In The News: October 2013
FDA Issues Warning Regarding Acetaminophen and Skin Reactions
Acetaminophen can cause rare but serious skin reactions, warns the U.S. Food and Drug Administration (FDA). In a recent statement, the FDA warned consumers that although uncommon, possible reactions to acetaminophen include three serious skin diseases with symptoms including rash, blisters and, in the worst case, widespread damage to the surface of the skin. According to the FDA, the skin reactions, known as Stevens-Johnson syndrome (SJS), toxic epidermal necrolysis (TEN) and acute generalized exanthematous pustulosis (AGEP), are rare, but can be deadly. After evaluating serious skin reactions associated with acetaminophen from 1969 to 2012, the FDA identified 91 cases of SJS/TEN and 16 cases of AGEP, which resulted in 67 hospitalizations and 12 deaths. The FDA will now require a warning about the skin conditions on the labels of prescription and over-the-counter medications containing acetaminophen. Anyone who develops a rash or other skin reaction is advised to stop taking the product immediately and seek medical attention.

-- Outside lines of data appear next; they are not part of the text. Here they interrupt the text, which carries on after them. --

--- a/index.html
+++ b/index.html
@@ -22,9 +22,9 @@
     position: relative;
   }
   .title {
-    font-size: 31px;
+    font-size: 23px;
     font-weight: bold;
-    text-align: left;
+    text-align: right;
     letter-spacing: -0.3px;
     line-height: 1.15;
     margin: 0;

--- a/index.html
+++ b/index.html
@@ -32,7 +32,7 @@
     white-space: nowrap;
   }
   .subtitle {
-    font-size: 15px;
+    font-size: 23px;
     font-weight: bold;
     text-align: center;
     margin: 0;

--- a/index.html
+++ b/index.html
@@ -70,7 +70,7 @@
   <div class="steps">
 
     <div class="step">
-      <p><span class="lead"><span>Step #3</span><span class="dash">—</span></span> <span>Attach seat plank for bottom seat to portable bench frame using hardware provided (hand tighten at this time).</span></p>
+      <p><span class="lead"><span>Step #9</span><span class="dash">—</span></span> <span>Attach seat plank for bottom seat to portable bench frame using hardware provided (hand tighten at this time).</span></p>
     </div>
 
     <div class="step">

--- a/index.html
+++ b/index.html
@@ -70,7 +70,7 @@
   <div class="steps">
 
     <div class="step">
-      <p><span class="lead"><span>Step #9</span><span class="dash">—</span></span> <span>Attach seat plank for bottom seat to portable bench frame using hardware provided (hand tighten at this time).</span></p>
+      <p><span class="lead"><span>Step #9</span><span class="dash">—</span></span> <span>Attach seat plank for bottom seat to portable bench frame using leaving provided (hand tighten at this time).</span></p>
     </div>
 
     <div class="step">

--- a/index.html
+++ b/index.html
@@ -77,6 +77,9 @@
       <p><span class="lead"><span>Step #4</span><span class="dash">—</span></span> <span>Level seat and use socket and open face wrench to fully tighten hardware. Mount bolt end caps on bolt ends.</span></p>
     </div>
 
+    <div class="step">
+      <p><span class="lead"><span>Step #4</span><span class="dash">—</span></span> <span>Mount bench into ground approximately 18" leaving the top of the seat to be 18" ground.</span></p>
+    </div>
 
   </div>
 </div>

Bisphosphonates Show a Reasonably Safe Renal Profile
Although being associated with incidence of adverse renal events, bisphosphonates have shown to have a reasonably safe renal profile in the treatment of osteoporosis, according to recently released research. The study published in the August issue of the Journal of Bone and Mineral Research, showed the use of both oral and intravenous bisphosphonates led to no long-term effects on kidney function. The review has shown that, if used with care and in accordance with the prescribing information, these agents can be administered to patients with various degrees of renal impairment, with no long-term decline in renal function. The review found that pivotal clinical trials of oral bisphosphonates for postmenopausal osteoporosis—alendronate (Fosamax®), risedronate (Actonel®) and ibandronate (Boniva®)—show no short-term or long-term effects on renal function. Intravenous forms of the drug—ibandronate and zoledronic acid (Zometa®, Reclast®) —showed transient post-infusion increases in serum creatinine. It is important that patients who are given zoledronic acid intravenously receive the push over a 15- to 20-minute period, according to Cleveland Clinic rheumatologist Chad Deal, MD. For patients with a reduced glomerular filtration rate (GFR) of 35 to 60, it is advised that the drug be given over a 30- to 60-minute timeframe, Dr. Deal says.

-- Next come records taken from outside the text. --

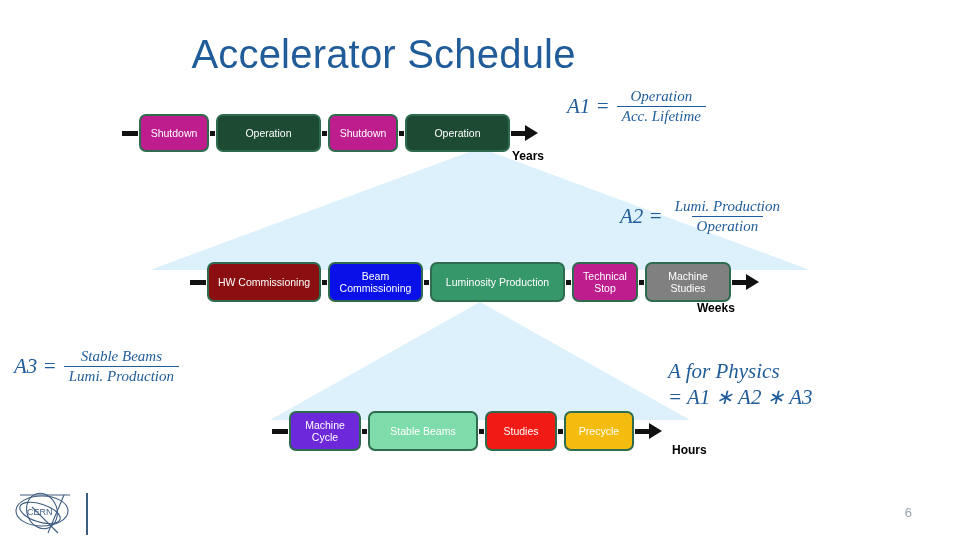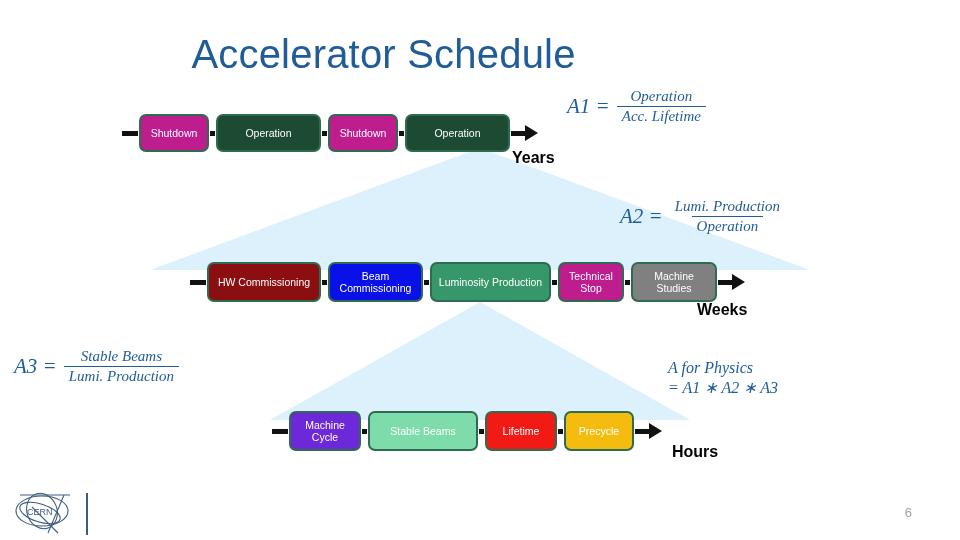--- a/index.html
+++ b/index.html
@@ -87,7 +87,7 @@
   .scale-label {
     position:absolute;
     font-family:"Liberation Sans", sans-serif;
-    font-size:16px;
+    font-size:12px;
     font-weight:bold;
     color:#000000;
   }

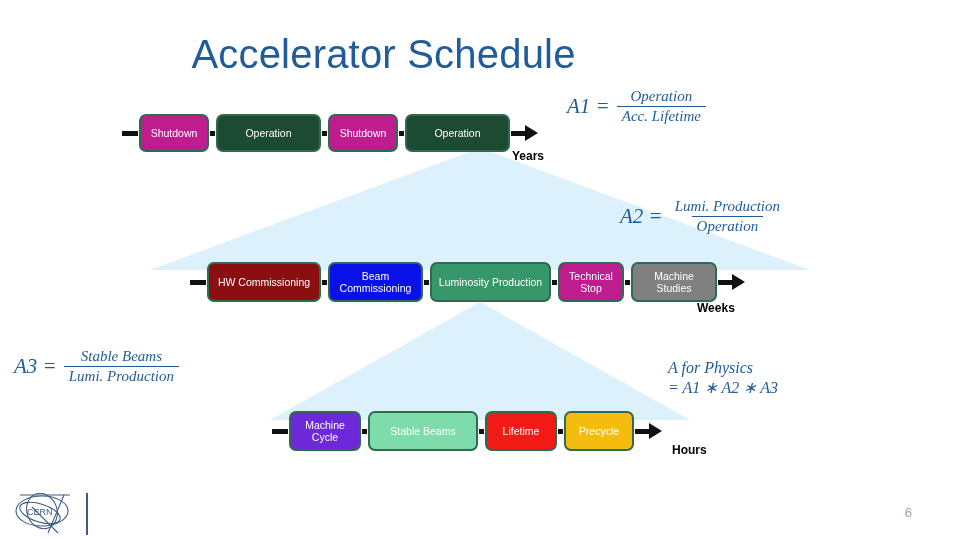--- a/index.html
+++ b/index.html
@@ -185,7 +185,7 @@
       <span>Beam Commissioning</span>
     </div>
     <div class="gap"></div>
-    <div class="box tall" style="background:#35976A; width:121px;">
+    <div class="box tall" style="background:#35976A; width:135px;">
       <span>Luminosity Production</span>
     </div>
     <div class="gap"></div>

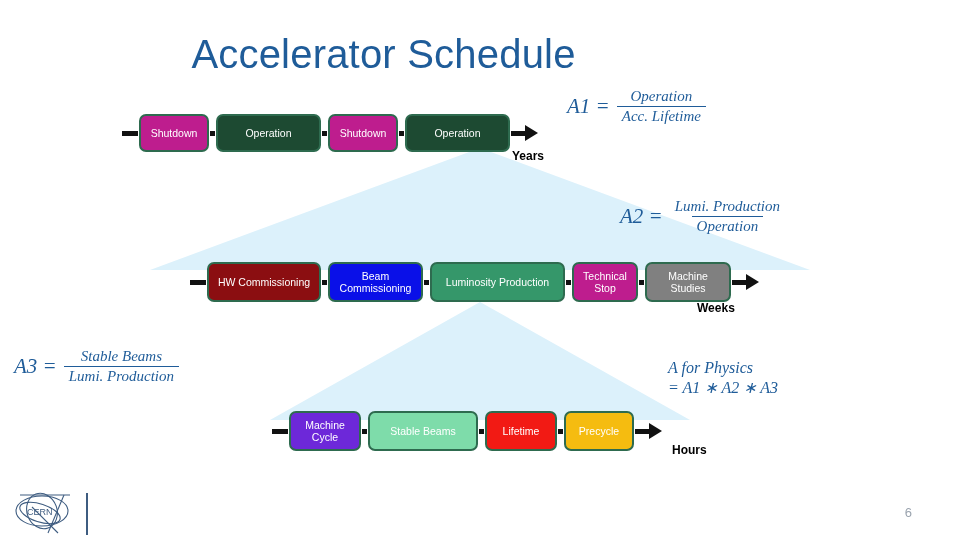--- a/index.html
+++ b/index.html
@@ -116,7 +116,7 @@
     color:#1F5C99;
     font-family:"Liberation Serif", serif;
     font-style:italic;
-    font-size:16px;
+    font-size:21px;
     line-height:1.25;
     white-space:nowrap;
   }

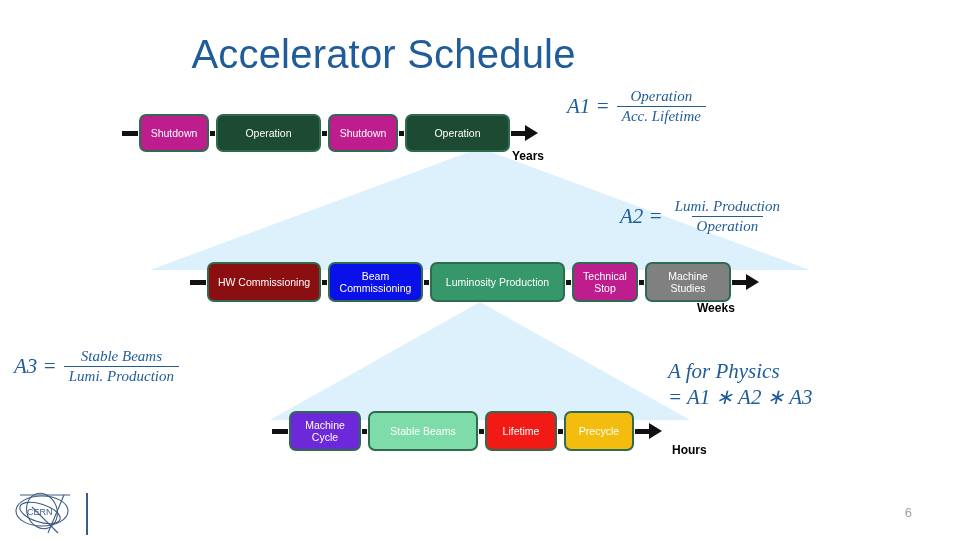--- a/index.html
+++ b/index.html
@@ -214,7 +214,7 @@
     </div>
     <div class="gap"></div>
     <div class="box tall" style="background:#F21A14; width:72px;">
-      <span>Lifetime</span>
+      <span>Studies</span>
     </div>
     <div class="gap"></div>
     <div class="box tall" style="background:#F5BC10; width:70px;">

Simponi® Aria™ Approved for Treatment of RA
The U.S. Food and Drug Administration (FDA) has approved the anti-tumor necrosis factor (TNF) infusible therapy, golimumab plus methotrexate (Simponi® Aria™) for the treatment of adults with moderate-to-severe active rheumatoid arthritis (RA). The drug’s recommended dosing regimen of two mg/kg is given as an intravenous infusion over a 30-minute period at weeks zero and four, then every eight weeks thereafter. Simponi® Aria™ has been an available treatment, but the FDA’s approval now allows the golimumab plus methotrexate infusible therapy to be covered under Medicare Part B.

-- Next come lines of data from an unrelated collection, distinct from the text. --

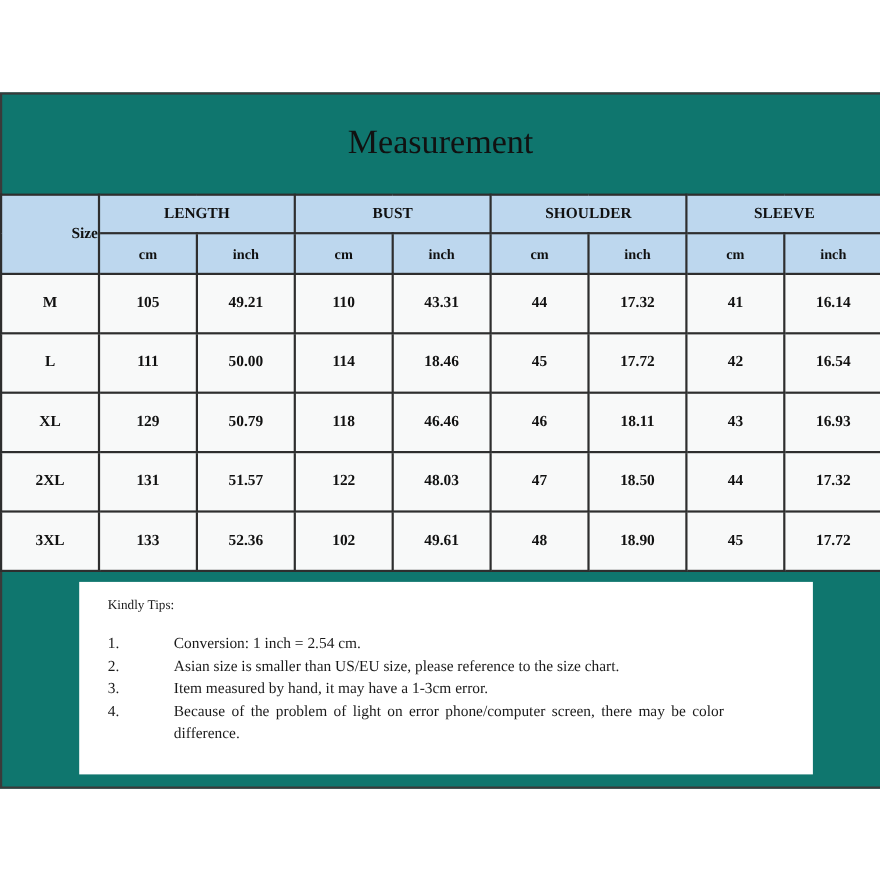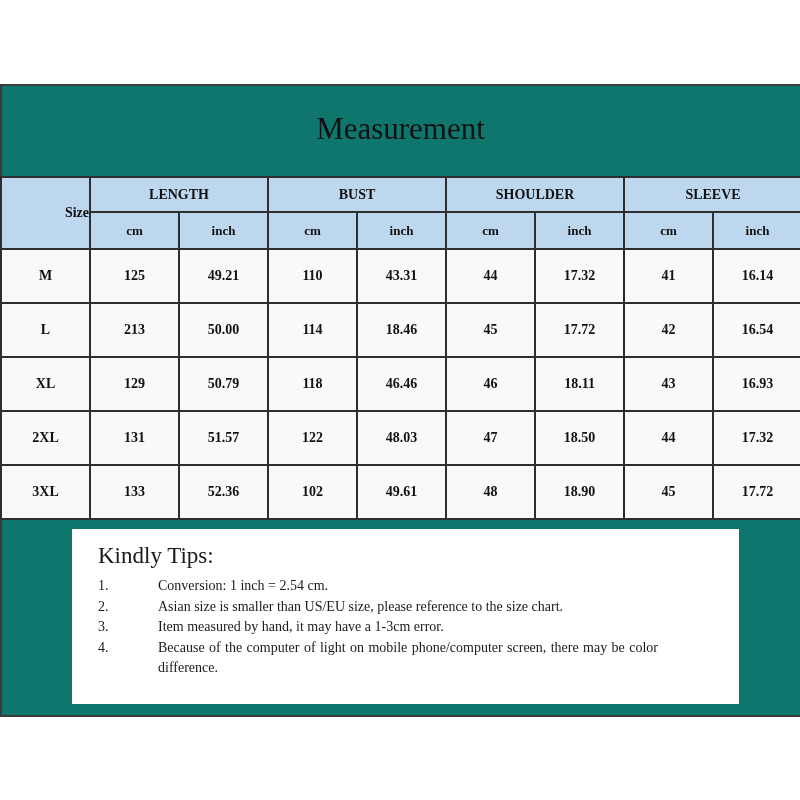--- a/index.html
+++ b/index.html
@@ -168,7 +168,7 @@
     <tbody>
       <tr>
         <td class="size-cell">M</td>
-        <td>125</td>
+        <td>105</td>
         <td>49.21</td>
         <td>110</td>
         <td>43.31</td>

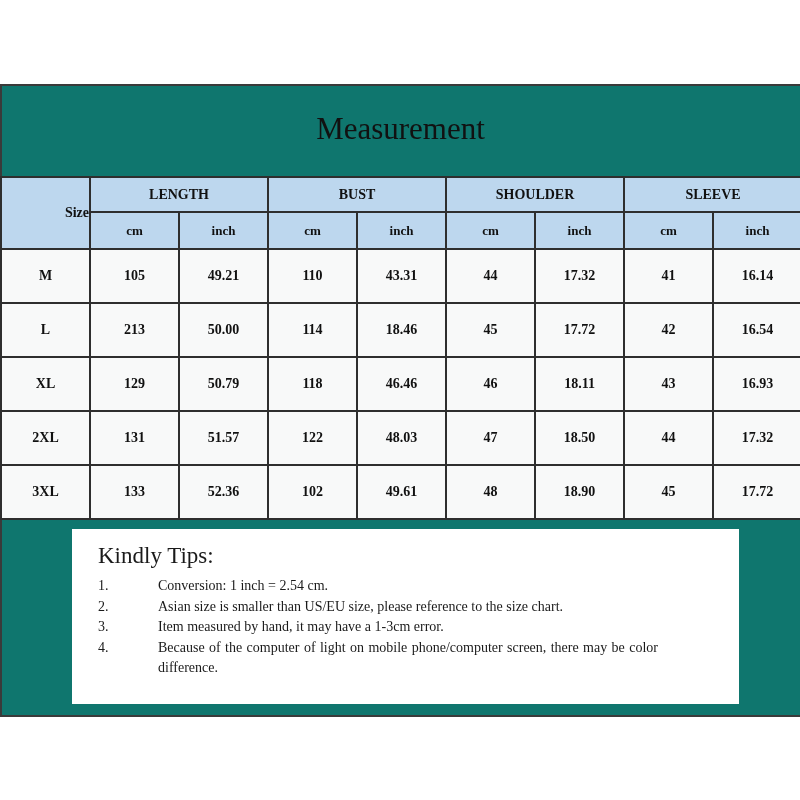--- a/index.html
+++ b/index.html
@@ -179,7 +179,7 @@
       </tr>
       <tr>
         <td class="size-cell">L</td>
-        <td>213</td>
+        <td>111</td>
         <td>50.00</td>
         <td>114</td>
         <td>18.46</td>

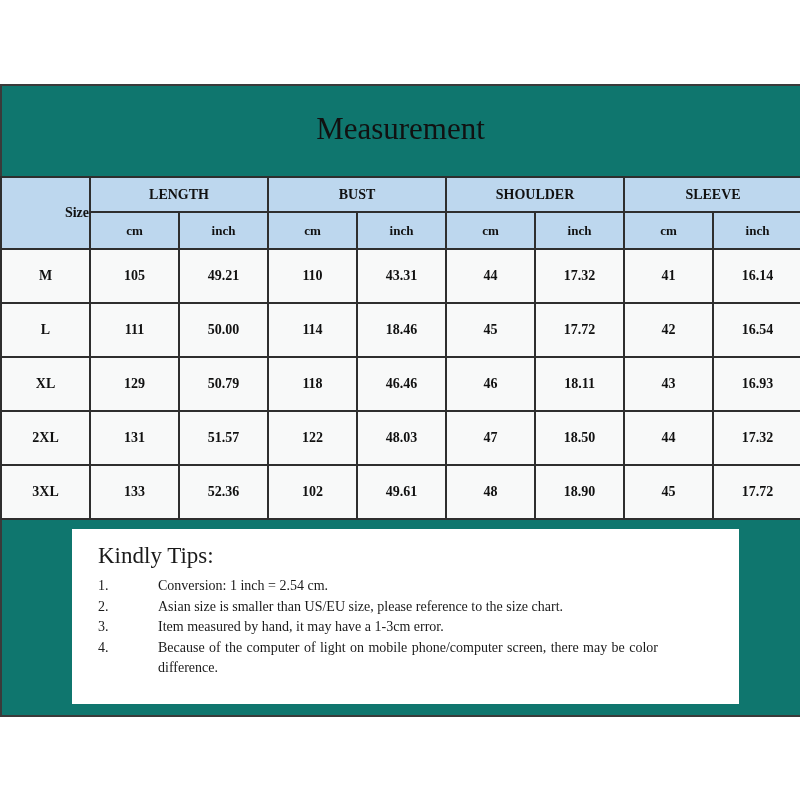--- a/index.html
+++ b/index.html
@@ -96,7 +96,7 @@
       position: absolute;
       left: 26px;
       top: 14px;
-      font-size: 23px;
+      font-size: 12px;
       font-family: "Liberation Serif", "DejaVu Serif", serif;
       color: #1a1a1a;
     }

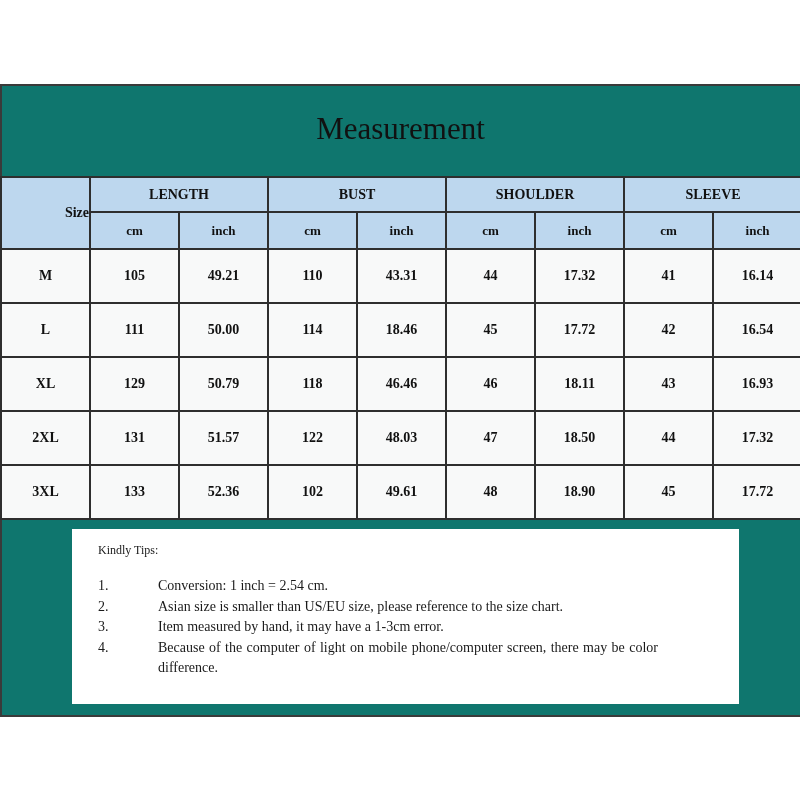--- a/index.html
+++ b/index.html
@@ -241,7 +241,7 @@
       </li>
       <li>
         <span class="num">4.</span>
-        <span class="txt">Because of the computer of light on mobile phone/computer screen, there may be color difference.</span>
+        <span class="txt">Because of the problem of light on error phone/computer screen, there may be color difference.</span>
       </li>
     </ul>
   </div>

Bone Marrow Fat May Increase Osteoporosis Risk
Excess fat in blood, muscle and the liver may increase the risk of osteoporosis, according to a study published in the July issue of Radiology. After measuring fat in more than 100 men and women aged 19 to 45 who were obese but otherwise healthy, researchers found that those with more liver and muscle fat had higher levels of fat in their bone marrow. Higher levels of bone marrow fat increase the risk of fractures, according to the study’s authors. Previous studies have suggested that obesity is protective against bone loss, but this study focused on bone marrow fat’s impact on the cells responsible for bone formation. Additional research is needed to explore the mechanisms connected with this association.